→ Web page revision data:
——————
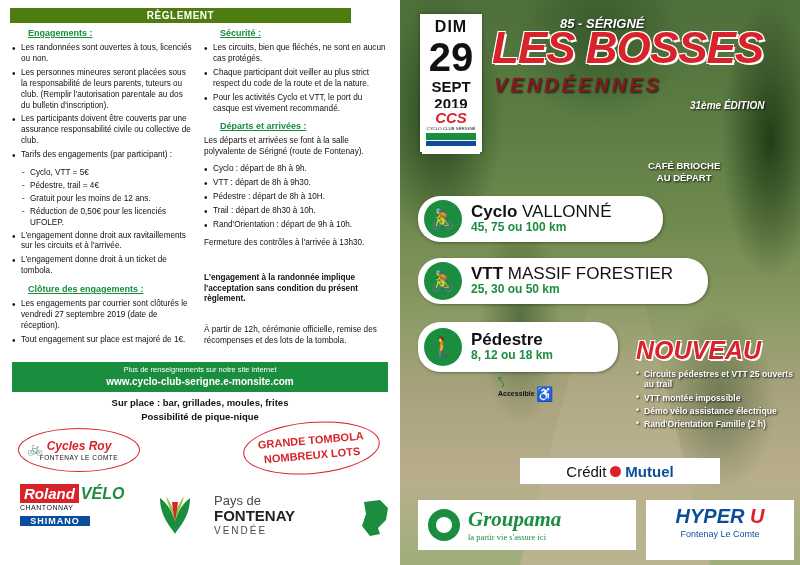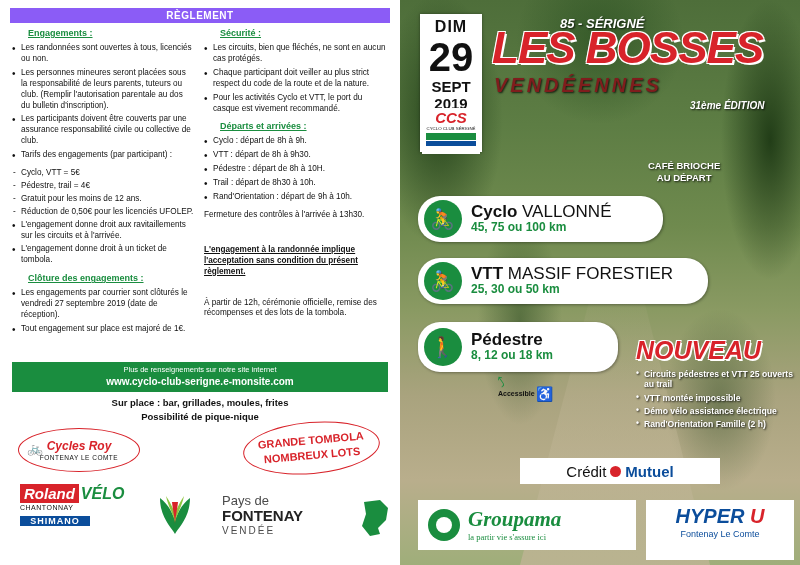--- a/index.html
+++ b/index.html
@@ -18,8 +18,8 @@
     background:#ffffff;
   }
   .reglement-bar{
-    position:absolute;left:10px;top:8px;width:380px;height:15px;
-    background:#8b5cf6;color:#fff;
+    position:absolute;left:10px;top:8px;width:341px;height:15px;
+    background:#4d7c0f;color:#fff;
     font-size:10px;font-weight:bold;letter-spacing:.5px;
     text-align:center;line-height:15px;
   }

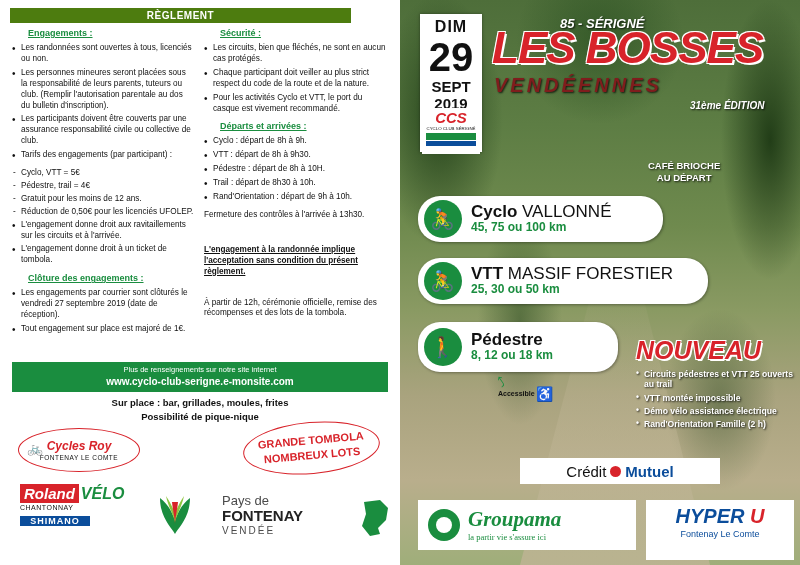--- a/index.html
+++ b/index.html
@@ -299,6 +299,7 @@
         <li>Pour les activités Cyclo et VTT, le port du casque est vivement recommandé.</li>
       </ul>
       <div class="sec-title">Départs et arrivées :</div>
+      <p class="plain">Les départs et arrivées se font à la salle polyvalente de Sérigné (route de Fontenay).</p>
       <ul class="bul">
         <li>Cyclo : départ de 8h à 9h.</li>
         <li>VTT : départ de 8h à 9h30.</li>

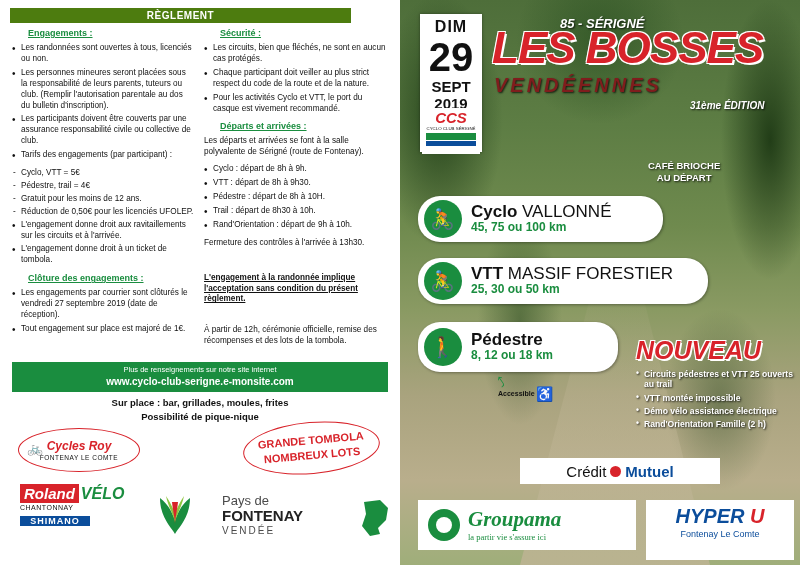--- a/index.html
+++ b/index.html
@@ -35,7 +35,7 @@
   ul.bul{list-style:none;margin:0 0 7px 0;padding:0;}
   ul.bul li{position:relative;padding-left:9px;margin-bottom:3px;}
   ul.bul li:before{content:"•";position:absolute;left:0;top:-1px;color:#111;font-size:10px;}
-  ul.sub{list-style:none;margin:2px 0 2px 1px;padding:0;}
+  ul.sub{list-style:none;margin:2px 0 2px 10px;padding:0;}
   ul.sub li{position:relative;padding-left:8px;margin-bottom:2px;}
   ul.sub li:before{content:"-";position:absolute;left:0;top:0;}
   p.plain{margin:0 0 6px 0;}

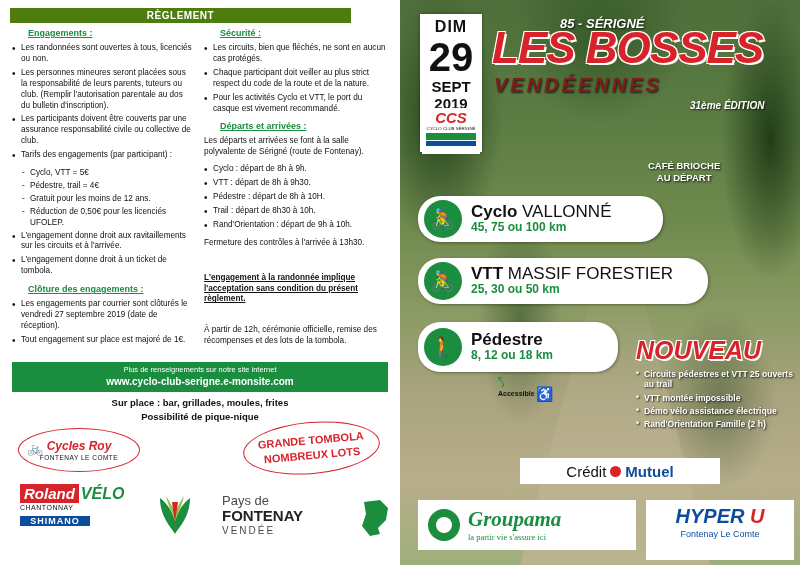--- a/index.html
+++ b/index.html
@@ -308,7 +308,7 @@
         <li>Rand'Orientation : départ de 9h à 10h.</li>
       </ul>
       <p class="plain">Fermeture des contrôles à l'arrivée à 13h30.</p>
-      <p class="bold" style="margin-top:24px;text-decoration:underline;">L'engagement à la randonnée implique l'acceptation sans condition du présent règlement.</p>
+      <p class="bold" style="margin-top:24px;">L'engagement à la randonnée implique l'acceptation sans condition du présent règlement.</p>
       <p class="plain" style="margin-top:20px;">À partir de 12h, cérémonie officielle, remise des récompenses et des lots de la tombola.</p>
     </div>
 

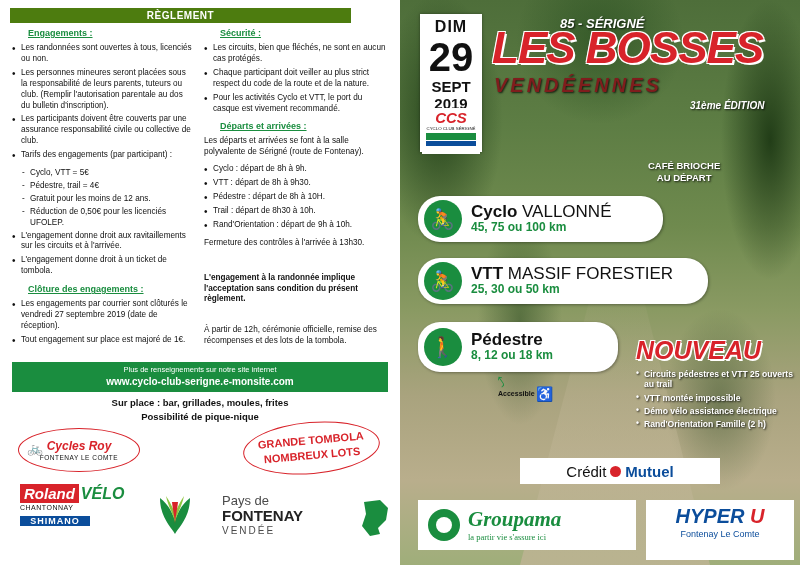--- a/index.html
+++ b/index.html
@@ -98,7 +98,7 @@
     display:flex;align-items:center;
   }
   .logo-pays .mark{width:46px;height:46px;position:relative;}
-  .logo-pays .txt{margin-left:24px;}
+  .logo-pays .txt{margin-left:16px;}
   .logo-pays .t1{font-size:13px;color:#4a4a4a;line-height:1.1;}
   .logo-pays .t2{font-size:15px;font-weight:bold;color:#222;line-height:1.1;}
   .logo-pays .t3{font-size:10px;color:#4a4a4a;letter-spacing:2px;}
——————
→ Problem details: Please copy the lines above exactly as written, apart from any pictures.

→ Output of the task:
--- a/index.html
+++ b/index.html
@@ -18,8 +18,8 @@
     background:#ffffff;
   }
   .reglement-bar{
-    position:absolute;left:10px;top:8px;width:380px;height:15px;
-    background:#8b5cf6;color:#fff;
+    position:absolute;left:10px;top:8px;width:341px;height:15px;
+    background:#4d7c0f;color:#fff;
     font-size:10px;font-weight:bold;letter-spacing:.5px;
     text-align:center;line-height:15px;
   }

--- a/index.html
+++ b/index.html
@@ -299,6 +299,7 @@
         <li>Pour les activités Cyclo et VTT, le port du casque est vivement recommandé.</li>
       </ul>
       <div class="sec-title">Départs et arrivées :</div>
+      <p class="plain">Les départs et arrivées se font à la salle polyvalente de Sérigné (route de Fontenay).</p>
       <ul class="bul">
         <li>Cyclo : départ de 8h à 9h.</li>
         <li>VTT : départ de 8h à 9h30.</li>

--- a/index.html
+++ b/index.html
@@ -35,7 +35,7 @@
   ul.bul{list-style:none;margin:0 0 7px 0;padding:0;}
   ul.bul li{position:relative;padding-left:9px;margin-bottom:3px;}
   ul.bul li:before{content:"•";position:absolute;left:0;top:-1px;color:#111;font-size:10px;}
-  ul.sub{list-style:none;margin:2px 0 2px 1px;padding:0;}
+  ul.sub{list-style:none;margin:2px 0 2px 10px;padding:0;}
   ul.sub li{position:relative;padding-left:8px;margin-bottom:2px;}
   ul.sub li:before{content:"-";position:absolute;left:0;top:0;}
   p.plain{margin:0 0 6px 0;}

--- a/index.html
+++ b/index.html
@@ -308,7 +308,7 @@
         <li>Rand'Orientation : départ de 9h à 10h.</li>
       </ul>
       <p class="plain">Fermeture des contrôles à l'arrivée à 13h30.</p>
-      <p class="bold" style="margin-top:24px;text-decoration:underline;">L'engagement à la randonnée implique l'acceptation sans condition du présent règlement.</p>
+      <p class="bold" style="margin-top:24px;">L'engagement à la randonnée implique l'acceptation sans condition du présent règlement.</p>
       <p class="plain" style="margin-top:20px;">À partir de 12h, cérémonie officielle, remise des récompenses et des lots de la tombola.</p>
     </div>
 

--- a/index.html
+++ b/index.html
@@ -98,7 +98,7 @@
     display:flex;align-items:center;
   }
   .logo-pays .mark{width:46px;height:46px;position:relative;}
-  .logo-pays .txt{margin-left:24px;}
+  .logo-pays .txt{margin-left:16px;}
   .logo-pays .t1{font-size:13px;color:#4a4a4a;line-height:1.1;}
   .logo-pays .t2{font-size:15px;font-weight:bold;color:#222;line-height:1.1;}
   .logo-pays .t3{font-size:10px;color:#4a4a4a;letter-spacing:2px;}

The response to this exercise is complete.